The marketing blurbs on phone cameras usually only talk about how many pixels the picture has.
Ya know, *I* would not mind phone-camera-lenses with *less* pixels, ones that took smaller but faster pictures. (My theory being that it takes less time to scan a smaller area)
I just assumed I never used the fancier features my phone's camera has, but I was surprised just now to find that they do not exist, in my current camera app.
Everything is done by the phone automatically, and I would not know an ISO from an aperture. I *swear* I had a much older phone that did all that. (o well.)
No one has mentioned aperture, no one has gotten into what a "Focal plane" is, though someone somewhere blurted it out.
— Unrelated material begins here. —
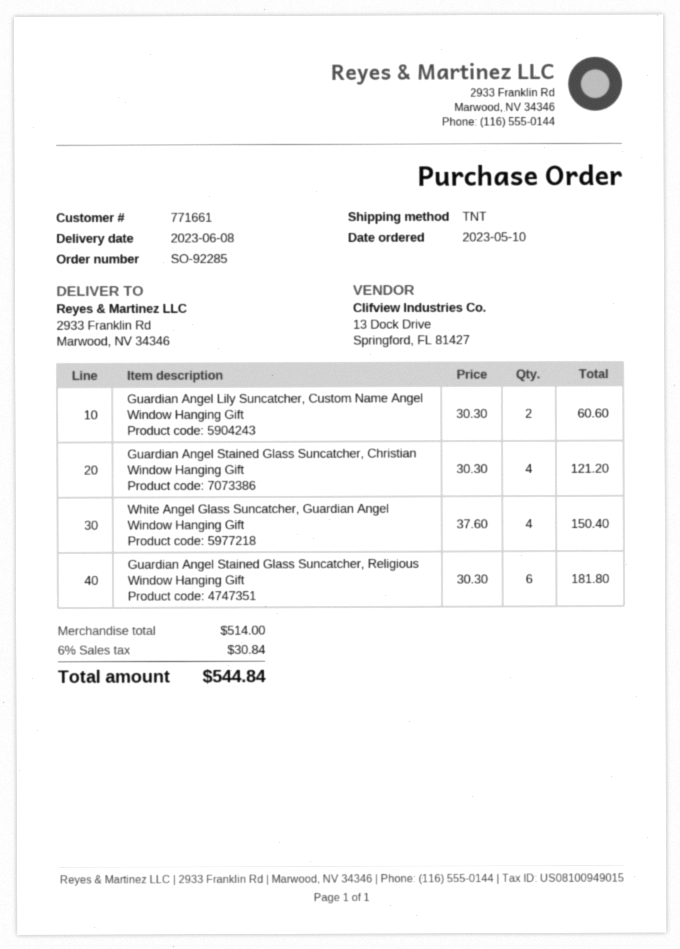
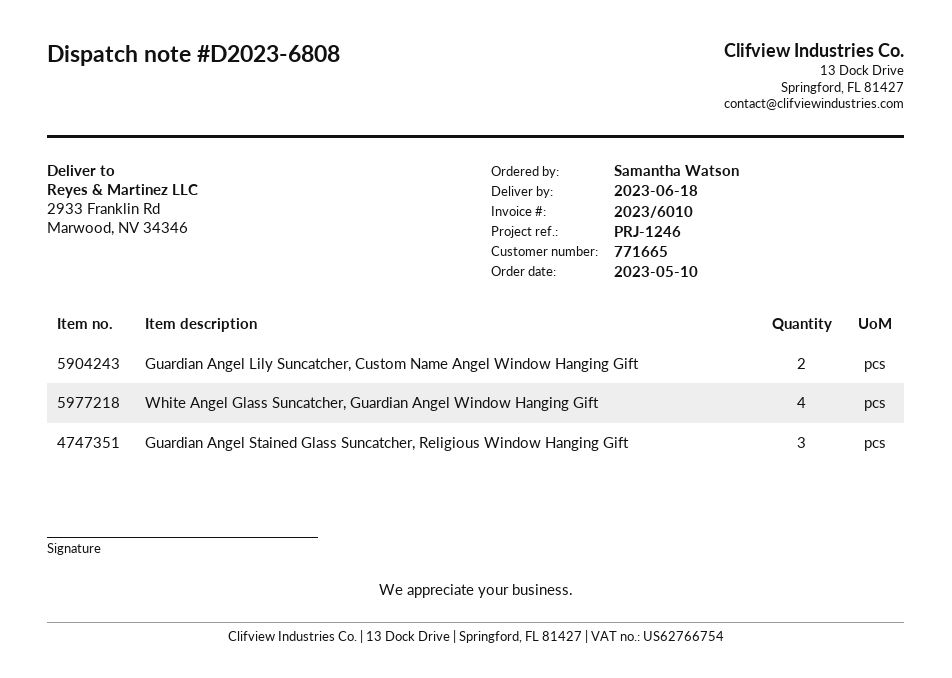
delivery date: 2023-06-08 -> 2023-06-18
customer number: 771661 -> 771665
Guardian Angel Stained Glass Suncatcher, Christian Window Hanging Gift: 4 -> none
Guardian Angel Stained Glass Suncatcher, Religious Window Hanging Gift: 6 -> 3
The very old movie with James Garner, Donald Pleasence and a security guard mentions "focal plane shutter," but I'm not sure.
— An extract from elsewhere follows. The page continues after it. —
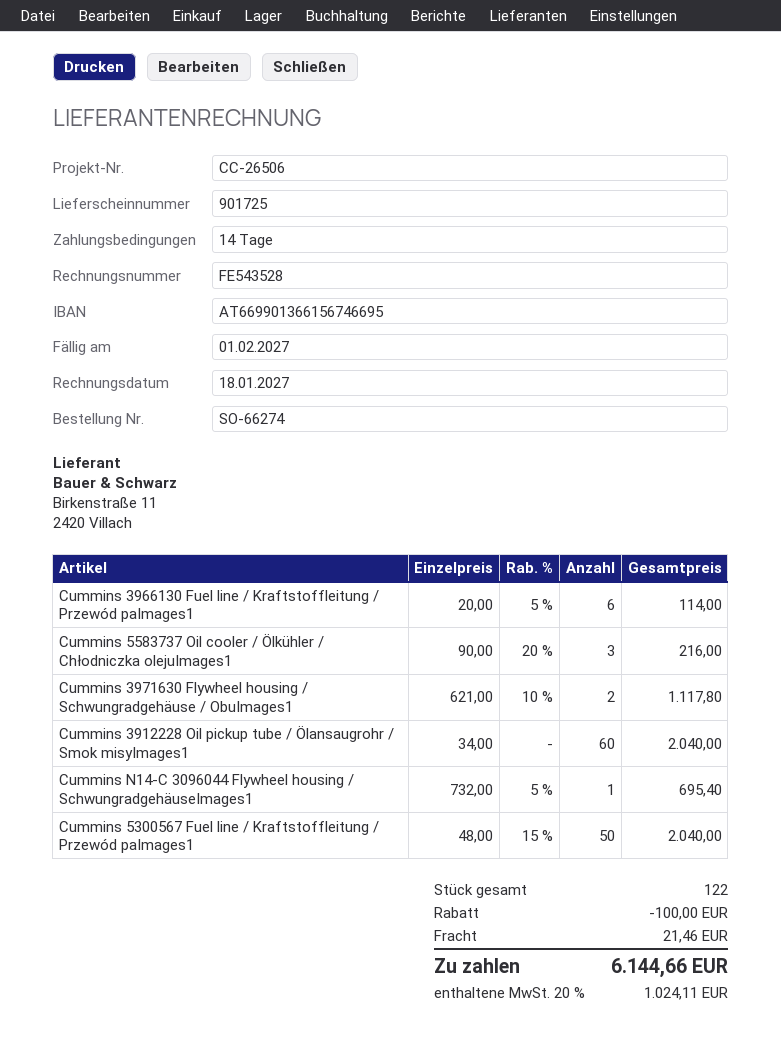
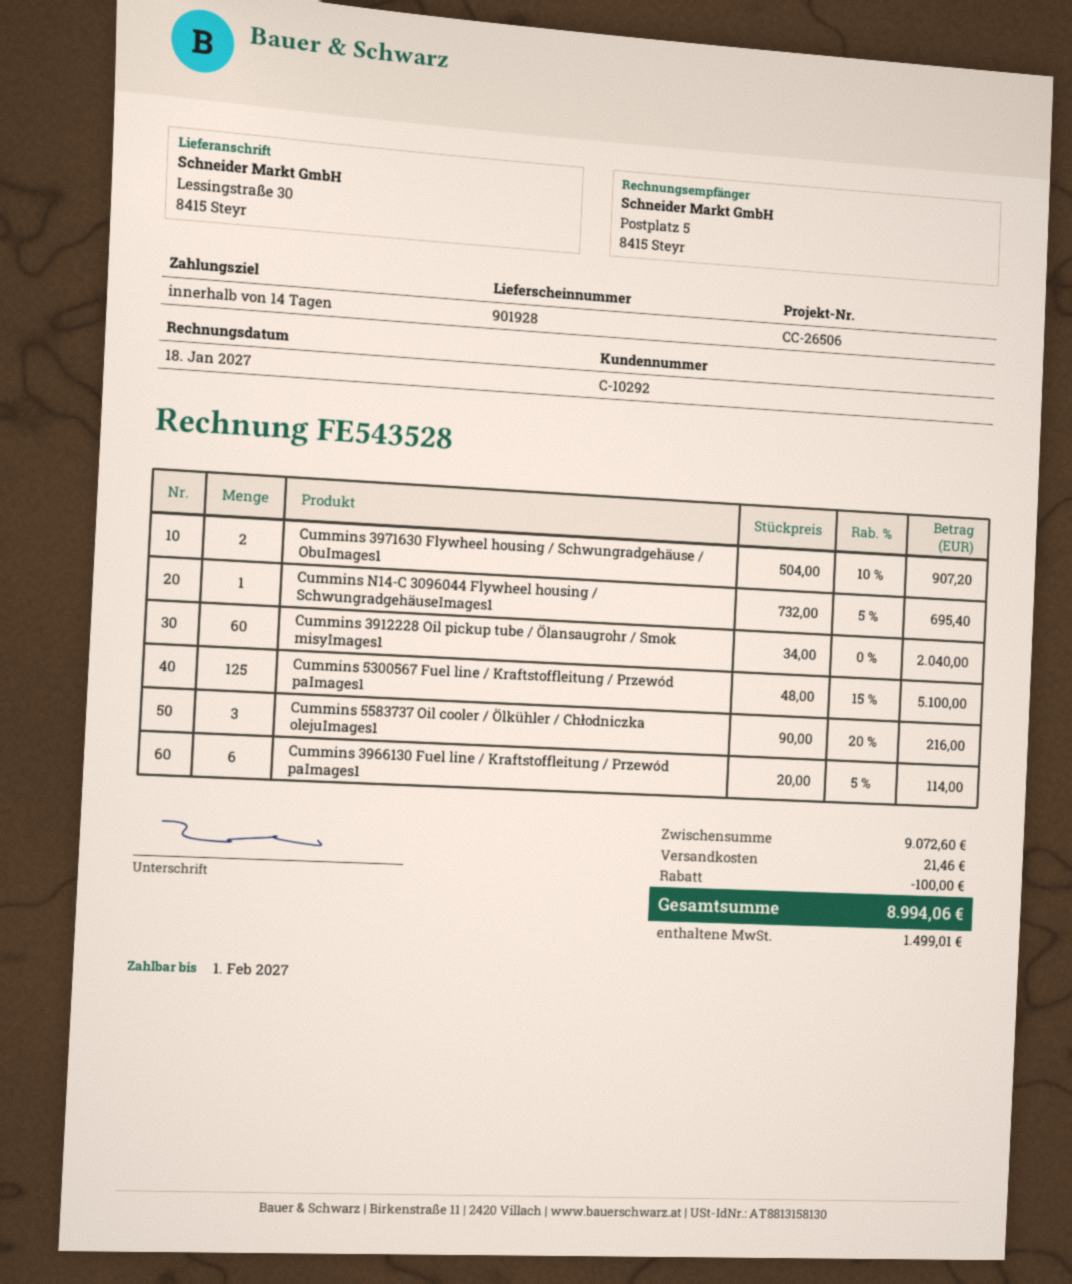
delivery note number: 901725 -> 901928
Cummins 3971630 Flywheel housing / Schwungradgehäuse / ObuImages1: 2 x 621.00 - 10% = 1117.80 -> 2 x 504.00 - 10% = 907.20
Cummins 5300567 Fuel line / Kraftstoffleitung / Przewód paImages1: 50 x 48.00 - 15% = 2040.00 -> 125 x 48.00 - 15% = 5100.00
tax: 1024.11 -> 1499.01
total: 6144.66 -> 8994.06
Now add ISO and shutter speed and You have many quaint and curious lores you can expound upon at parties |
QCL:
The whole base/native thing is easy (sort of) at least in a person's head,
but Dynamic range is not. (wtf?)
You compromise an exposure for details that do not wash out nor do they get hidden. The overexposed windows vs the nearly dark faded woman sitting at the (Is that a piano?)
And (uh), using digital enhancers later on kind of defeats the purpose of the expensive camera's native ISO (which you have at the "base" setting.)
(I think.)
Low dynamic-range posed photos can be extremely striking, as is a photo from yesterday's news.
(link) |
If you spent months and several thousand learning photography, then I suppose if something happened close by that gave you 7 or so seconds to capture it, you wouldn't care about the settings bee cause, you'd already have them set to "Perfect", unless you were photographing butterflies (or pot roasts) recently.
But if you're like me, the resulting photo would be a motion-blur of some thing, and if you were very lucky, it would look all arty, but when have I ever been lucky? It would look like a typical picture of the Loch Ness Monster.
"Open Camera," my phone says it's called.
It shows the AI-ISO, that's real nice (I guess)
I don't understand the whole mondo-humongous pictures most cameras take; It's a mystery what you'd do with them. (And yes, it saves to "SD")
Hi. I'm a HEIC if you can see me, hmm |
Sounds like photography experts had onna dos clubby acronym parties again.